* MATERIAL FOR THIS EXERCISE *
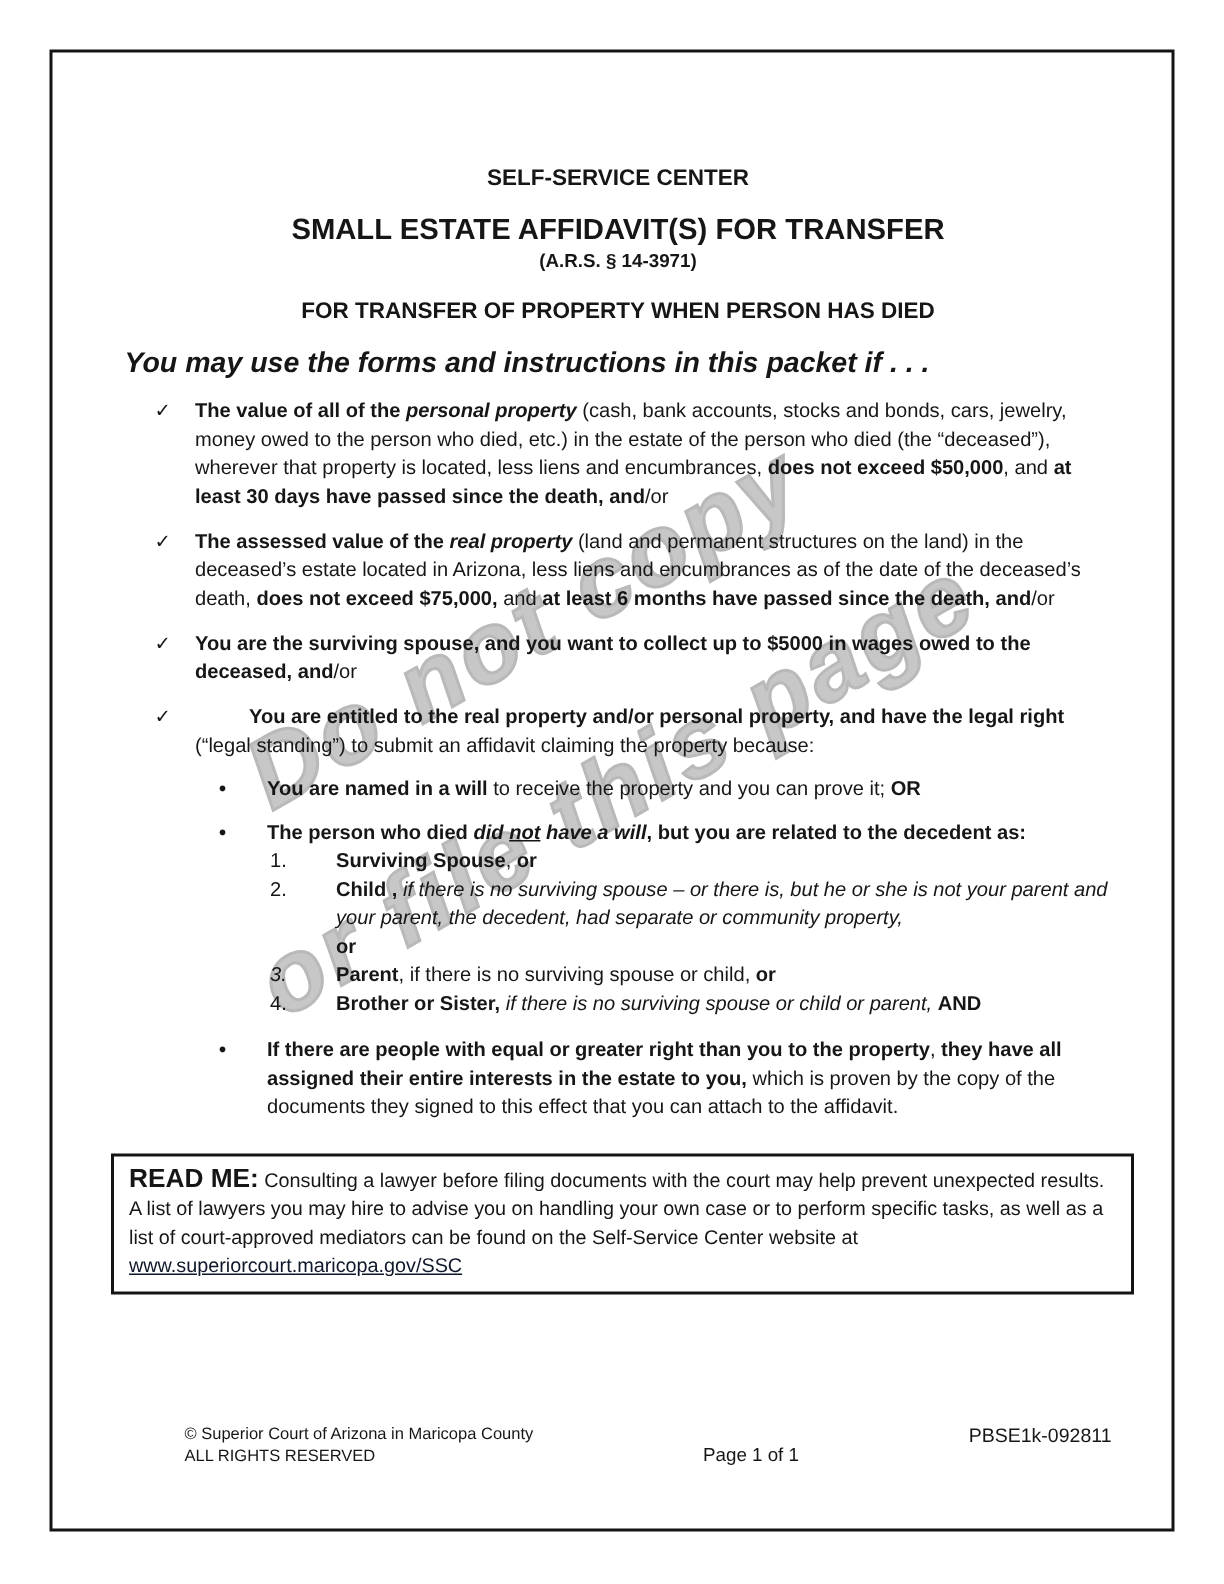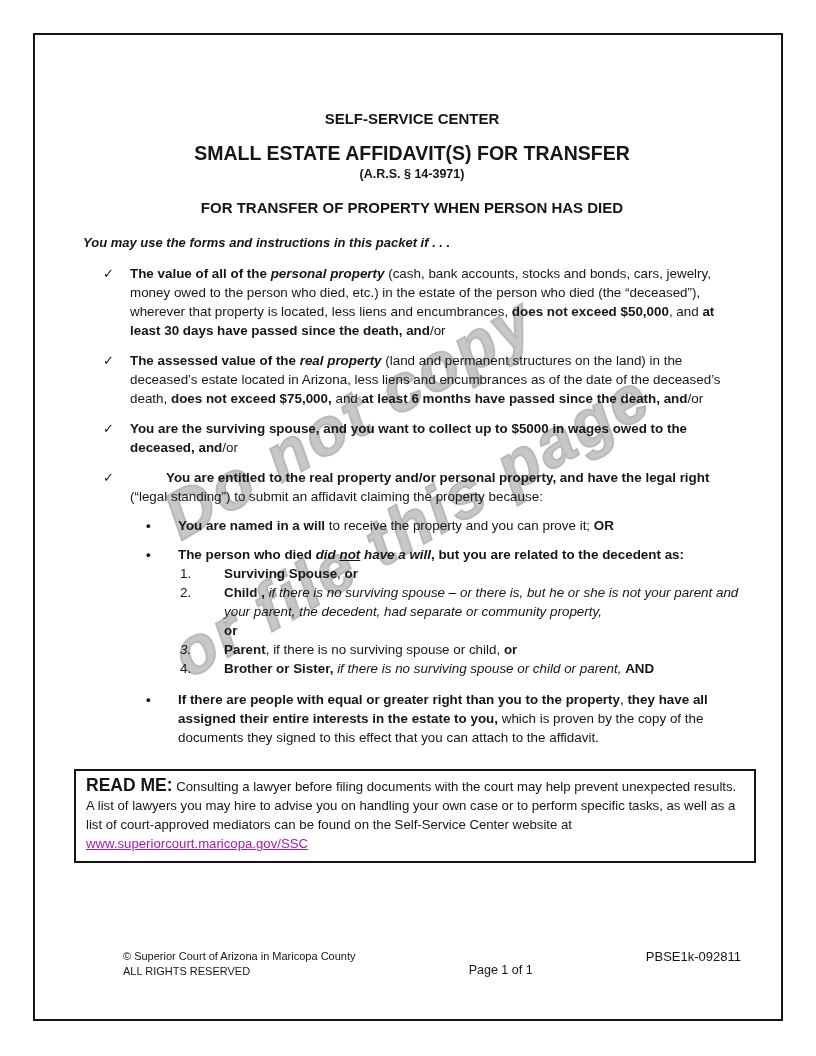--- a/index.html
+++ b/index.html
@@ -54,7 +54,7 @@
   .intro {
     font-weight: bold;
     font-style: italic;
-    font-size: 13px;
+    font-size: 19px;
     margin-bottom: 12px;
   }
   .check-item { display: flex; margin-bottom: 11px; }

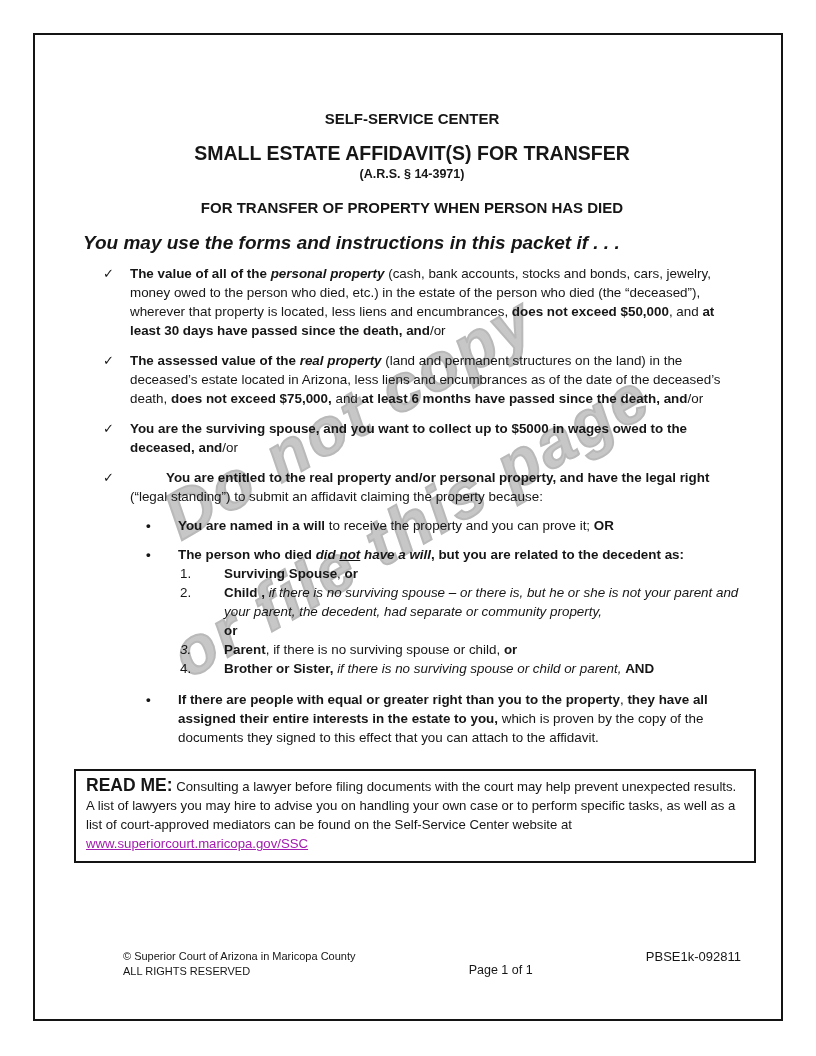--- a/index.html
+++ b/index.html
@@ -74,7 +74,7 @@
     line-height: 19px;
   }
   .readme-title { font-weight: bold; font-size: 17.5px; text-align: right; }
-  .link { color: #a21caf; text-decoration: underline; cursor: pointer; }
+  .link { color: #0f172a; text-decoration: underline; cursor: pointer; }
   
   .footer {
     position: absolute;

* WHAT YOU NEED TO DO *
Your job is to copy out every line from the records above that has the word "decoration".

* EXERCISE RESPONSE *
-  .link { color: #a21caf; text-decoration: underline; cursor: pointer; }
+  .link { color: #0f172a; text-decoration: underline; cursor: pointer; }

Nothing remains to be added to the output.